L’histoire de la peinture s’inscrit dans une quête d’identité, celle du modèle comme celle de l’artiste. Le portrait, fondé sur la ressemblance et la reconnaissance, impose une représentation frontale ou de profil. Portraits officiels, portraits de donateurs, portraits individuels ou collectifs : la reconnaissance de la qualité de l’artiste passe par celle du modèle chez lui-même et chez ses contemporains.
Une enquête inédite sur un sujet inexploré de l’histoire de l’Art occidental
Cette exposition entreprend, à travers une exploration méthodique, de dévoiler les raisons sous-jacentes à l’absence de la représentation du dos comme sujet principal avant le XVe siècle. Elle se penche ensuite sur l’évolution graduelle de cette iconographie, devenant progressivement l’apanage de certains artistes aux XVIIIe et XIXe siècles. Au cours du XIXe siècle, l’exposition examine comment le dos devient le mode de représentation de la contestation pour certains, ou le symbole de la réussite sociale pour d’autres. Cette démarche chronologique est complétée par l’exploration de thèmes spécifiques, tels que les sujets mythologiques, les figures académiques ou jeux de miroirs.
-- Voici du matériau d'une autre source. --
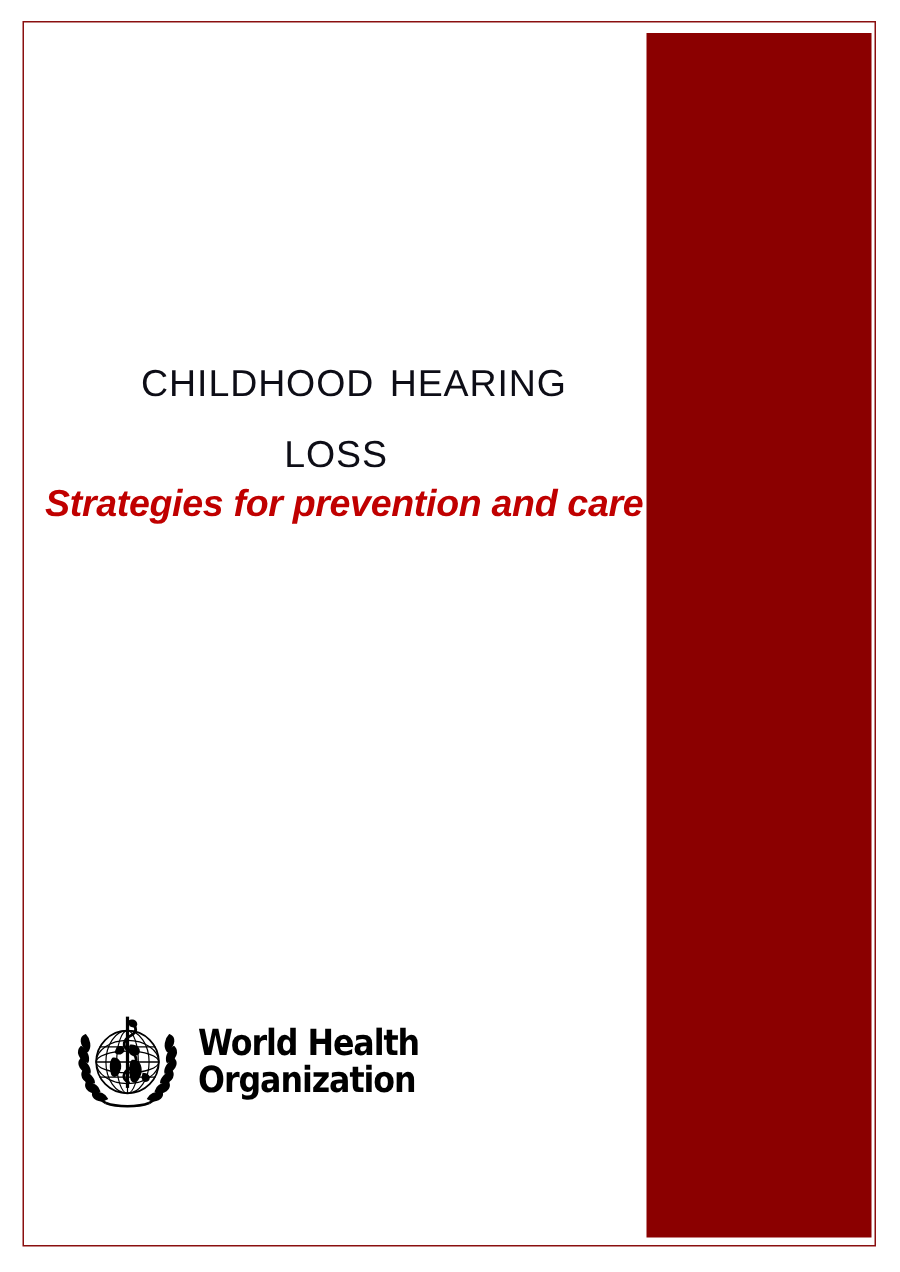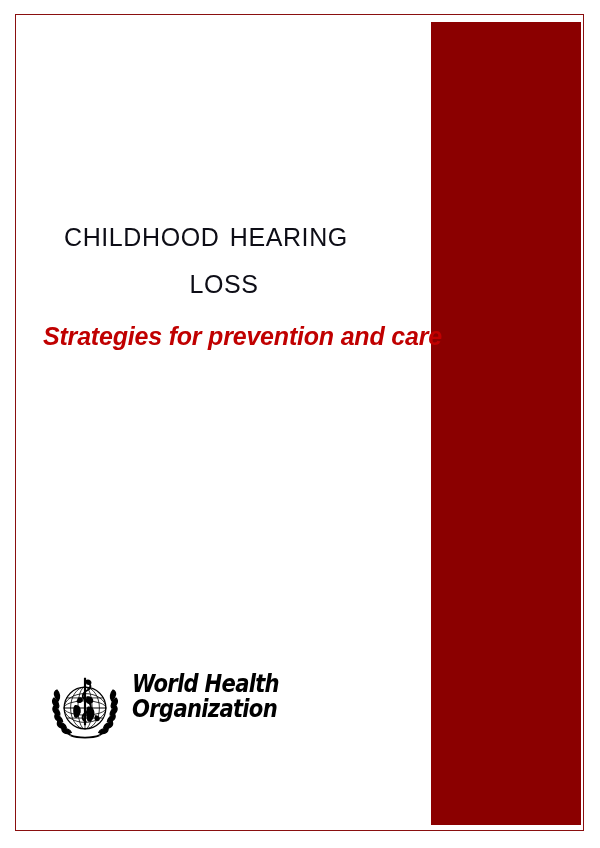--- a/index.html
+++ b/index.html
@@ -48,49 +48,47 @@
     font-family: "Liberation Sans", sans-serif;
     font-size: 35px;
     font-weight: 400;
     font-variant: small-caps;
     text-transform: lowercase;
     letter-spacing: 0.6px;
     color: #0d0d16;
     line-height: 47px;
     white-space: nowrap;
   }
-  #title-line-1 { text-align: left; padding-left: 24px; }
+  #title-line-1 { text-align: center; padding-left: 24px; margin-top: 19px; }
   #title-line-2 { text-align: center; }
 
   
   #subtitle {
     position: absolute;
     left: 30px;
     top: 322px;
     width: 378px;
     text-align: center;
     font-family: "Liberation Sans", sans-serif;
     font-size: 25px;
     font-style: italic;
     font-weight: 600;
     color: #c00000;
     letter-spacing: -0.2px;
     white-space: nowrap;
-    margin-left: 13px;
   }
 
   
   #who-logo {
     position: absolute;
     left: 48px;
     top: 672px;
     display: flex;
-    align-items: flex-start;
+    align-items: center;
     gap: 10px;
-    font-style: italic;
   }
   #who-emblem {
     width: 74px;
     height: 72px;
     flex: 0 0 auto;
   }
   #who-wordmark {
     font-family: "DejaVu Sans", sans-serif;
     font-size: 24px;
     font-weight: bold;

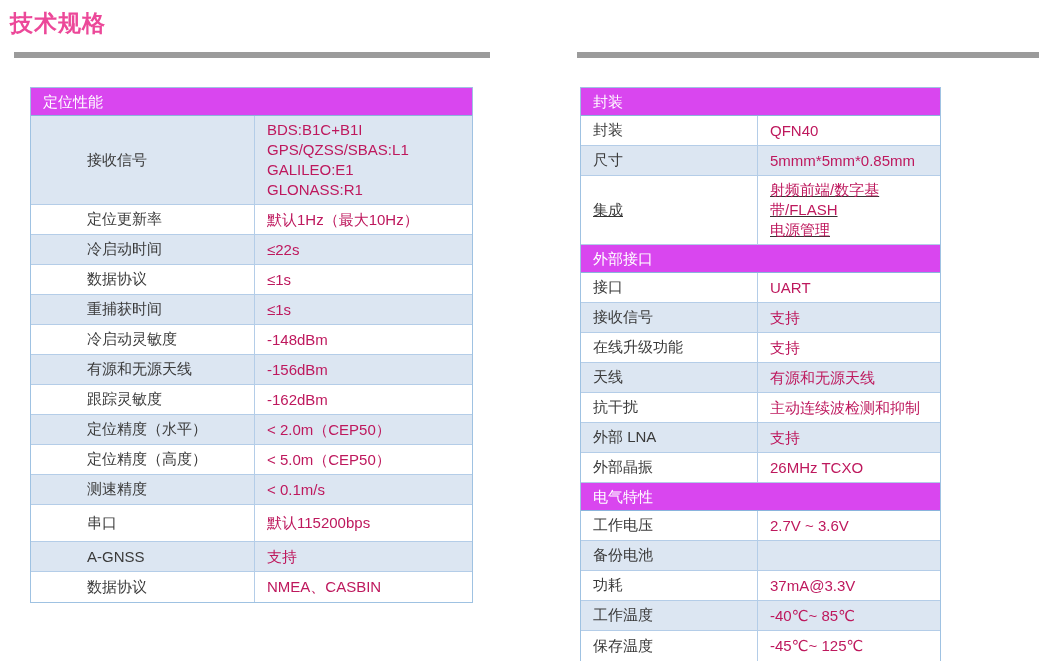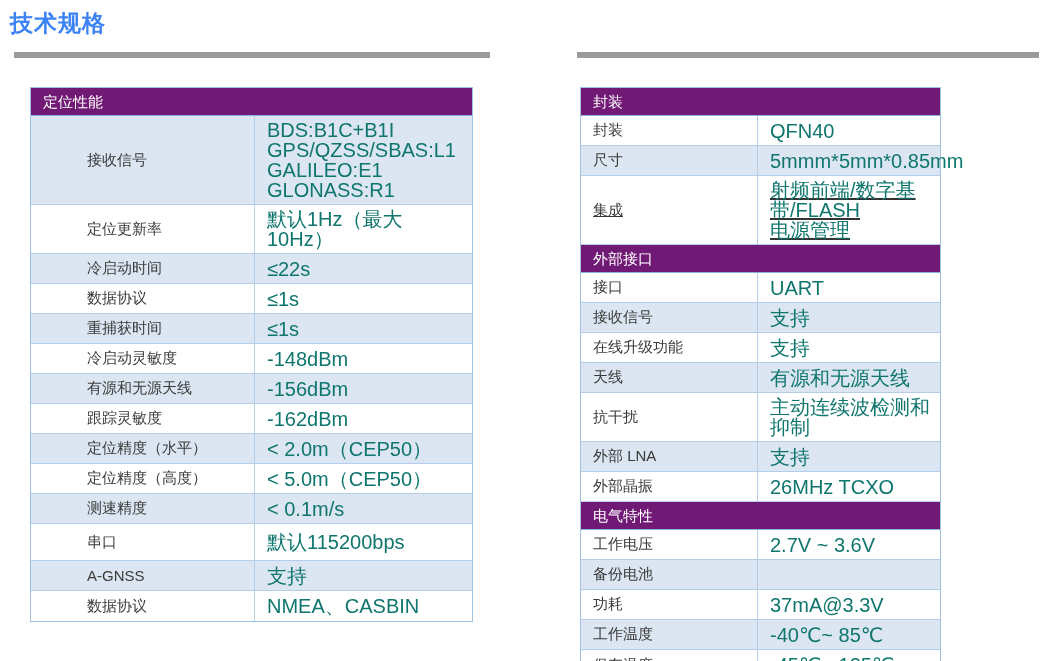--- a/index.html
+++ b/index.html
@@ -10,21 +10,21 @@
     font-family: "Liberation Sans", "DejaVu Sans", sans-serif;
     color: #333333;
     overflow: hidden;
   }
   .page-title {
     position: absolute;
     left: 10px;
     top: 8px;
     font-size: 23px;
     font-weight: bold;
-    color: #3b82f6;
+    color: #ec4899;
     letter-spacing: 1px;
   }
   .bar {
     position: absolute;
     top: 52px;
     height: 6px;
     background: #9b9b9b;
   }
   .bar-left  { left: 14px;  width: 476px; }
   .bar-right { left: 577px; width: 462px; }
@@ -32,21 +32,21 @@
   .spec-table {
     position: absolute;
     top: 87px;
     border: 1px solid #9fc2e2;
     background: #ffffff;
   }
   .spec-table.left-tbl  { left: 30px;  width: 443px; }
   .spec-table.right-tbl { left: 580px; width: 361px; }
 
   .thead {
-    background: #701a75;
+    background: #d946ef;
     color: #ffffff;
     height: 28px;
     line-height: 28px;
     padding-left: 12px;
     font-size: 15px;
     border-bottom: 1px solid #8ab4dc;
   }
   .row {
     display: flex;
     min-height: 30px;
@@ -67,22 +67,22 @@
     color: #3a3a3a;
     flex-shrink: 0;
   }
   .left-tbl  .cl { width: 180px; margin-left: 44px; }
   .right-tbl .cl { width: 177px; }
   .cv {
     flex: 1;
     display: flex;
     align-items: center;
     padding: 4px 6px 4px 12px;
-    font-size: 20px;
-    color: #0f766e;
+    font-size: 15px;
+    color: #be185d;
     white-space: pre-line;
     line-height: 20px;
   }
   .spec-table > .row:last-child,
   .section:last-child > .row:last-child { border-bottom: none; }
 </style>
 </head>
 <body>
 
 <div class="page-title">技术规格</div>

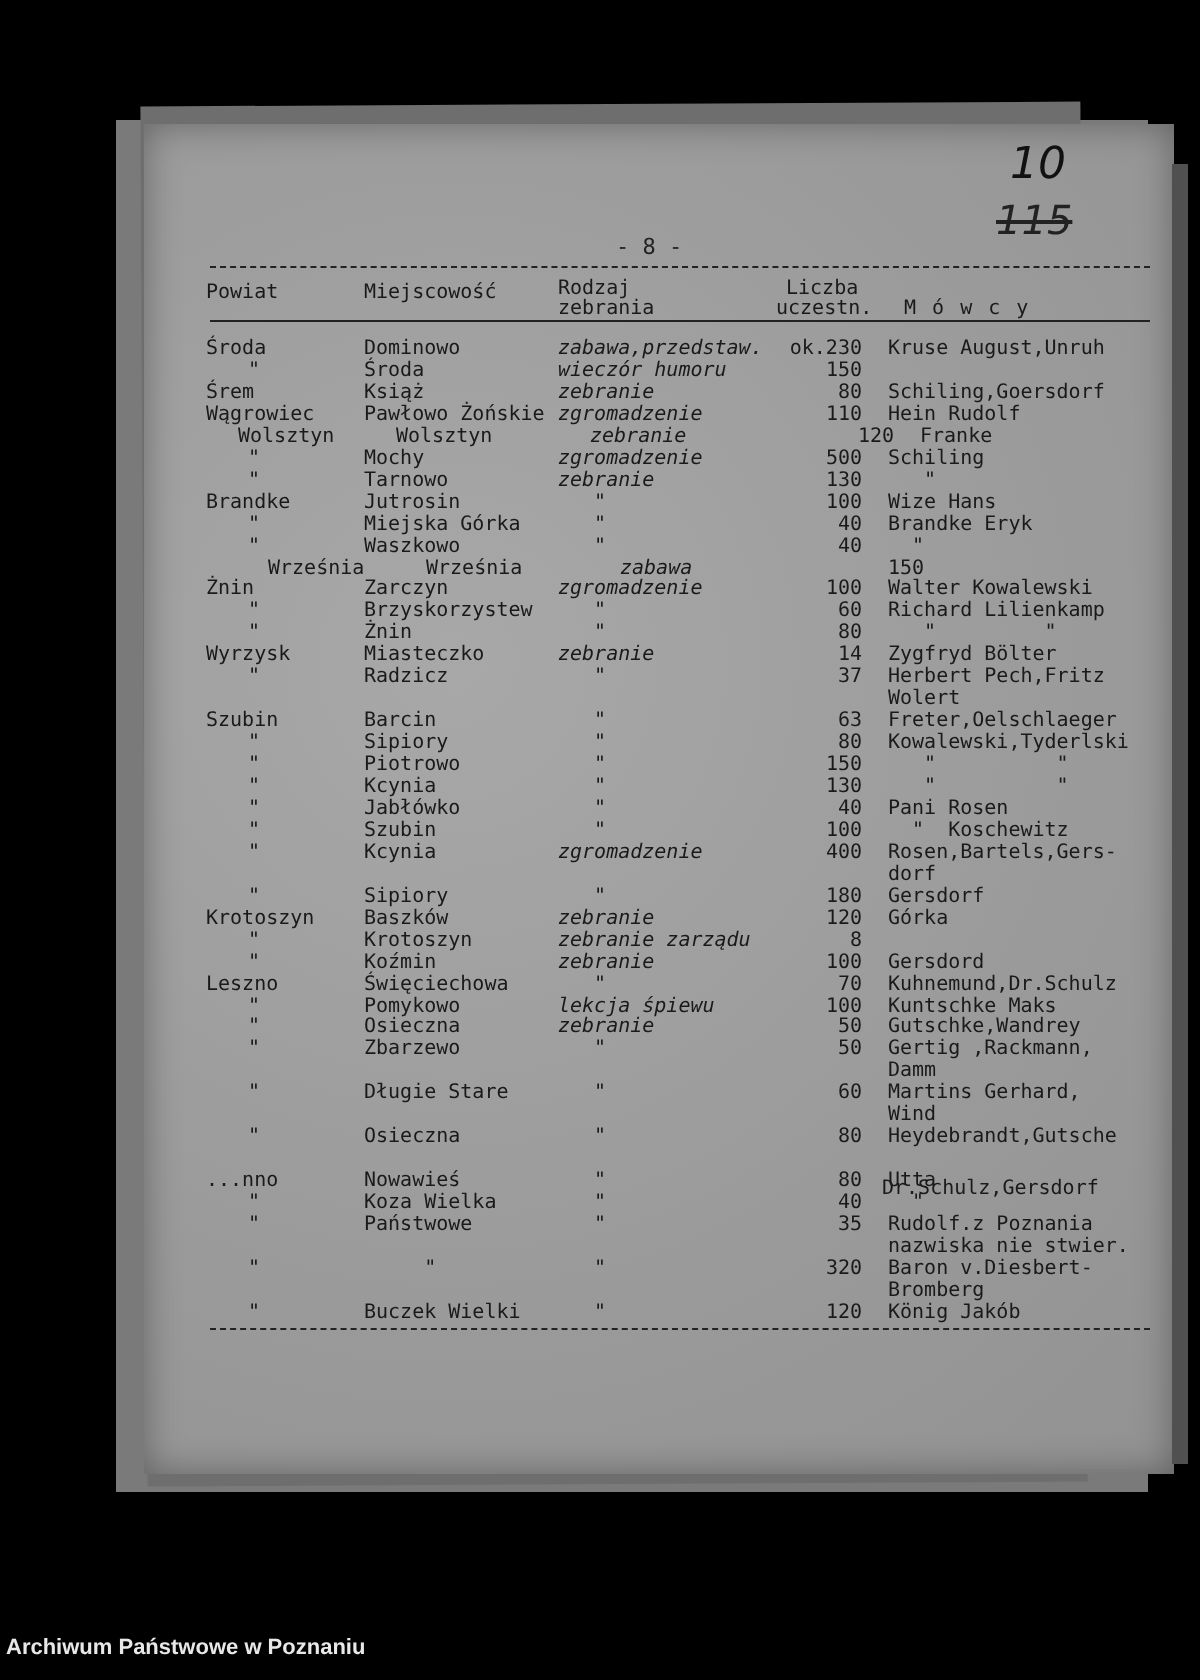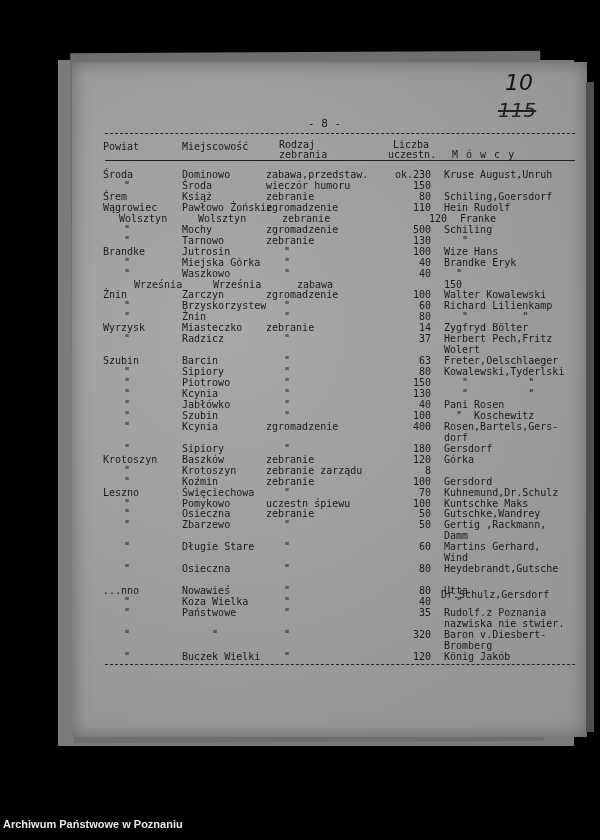--- a/index.html
+++ b/index.html
@@ -13,21 +13,21 @@
   .folio{position:absolute;left:505px;top:70px;font-family:"DejaVu Sans",sans-serif;font-style:italic;font-size:22px;color:#111;}
   .folio-old{position:absolute;left:498px;top:98px;font-family:"DejaVu Sans",sans-serif;font-style:italic;font-size:20px;color:#222;text-decoration:line-through;}
   .pageno{position:absolute;left:308px;top:117px;font-size:11px;color:#222;}
   .rule{position:absolute;left:105px;width:470px;border-top:1.5px dashed #222;}
   .rule.solid{border-top:1.5px solid #222;}
   .hdr{position:absolute;font-size:10px;color:#1a1a1a;line-height:11px;}
   .row{position:absolute;left:0;width:600px;height:11px;font-size:10px;line-height:11px;color:#1a1a1a;}
   .row span{position:absolute;white-space:pre;}
   .c-pow{left:103px;}
   .c-miej{left:182px;}
-  .c-rodz{left:266px;}
+  .c-rodz{left:279px;font-style:italic;}
   .c-licz{left:386px;width:45px;text-align:right;}
   .c-mow{left:444px;}
   .caption{position:absolute;left:3px;top:818px;font-family:"Liberation Sans",sans-serif;font-weight:bold;font-size:11px;color:#e8e8e8;}
 </style>
 </head>
 <body>
 
 <div class="stack-back2"></div>
 <div class="stack-back"></div>
 <div class="page"></div>
@@ -258,21 +258,21 @@
     <div class="row" style="top: 486.55px;">
       <span class="c-pow">Leszno</span>
       <span class="c-miej">Święciechowa</span>
       <span class="c-rodz">   "</span>
       <span class="c-licz">70</span>
       <span class="c-mow">Kuhnemund,Dr.Schulz</span>
     </div>
     <div class="row" style="top: 497.5px;">
       <span class="c-pow" style="left: 124px;">"</span>
       <span class="c-miej">Pomykowo</span>
-      <span class="c-rodz">uczestn śpiewu</span>
+      <span class="c-rodz">lekcja śpiewu</span>
       <span class="c-licz">100</span>
       <span class="c-mow">Kuntschke Maks</span>
     </div>
     <div class="row" style="top: 508.45px;">
       <span class="c-pow" style="left: 124px;">"</span>
       <span class="c-miej">Osieczna</span>
       <span class="c-rodz">zebranie</span>
       <span class="c-licz">50</span>
       <span class="c-mow">Gutschke,Wandrey</span>
     </div>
L’exposition se déploie selon un fil chronologique allant du Moyen Âge jusqu’à l’époque contemporaine, ponctuée de parenthèses thématiques telles que les figures mythologiques, les études académiques ou l’usage du miroir. Le XIXe siècle occupe une place toute particulière. Période d’effervescence artistique, il marque l’enrichissement du thème par des questionnements d’ordre social et politique.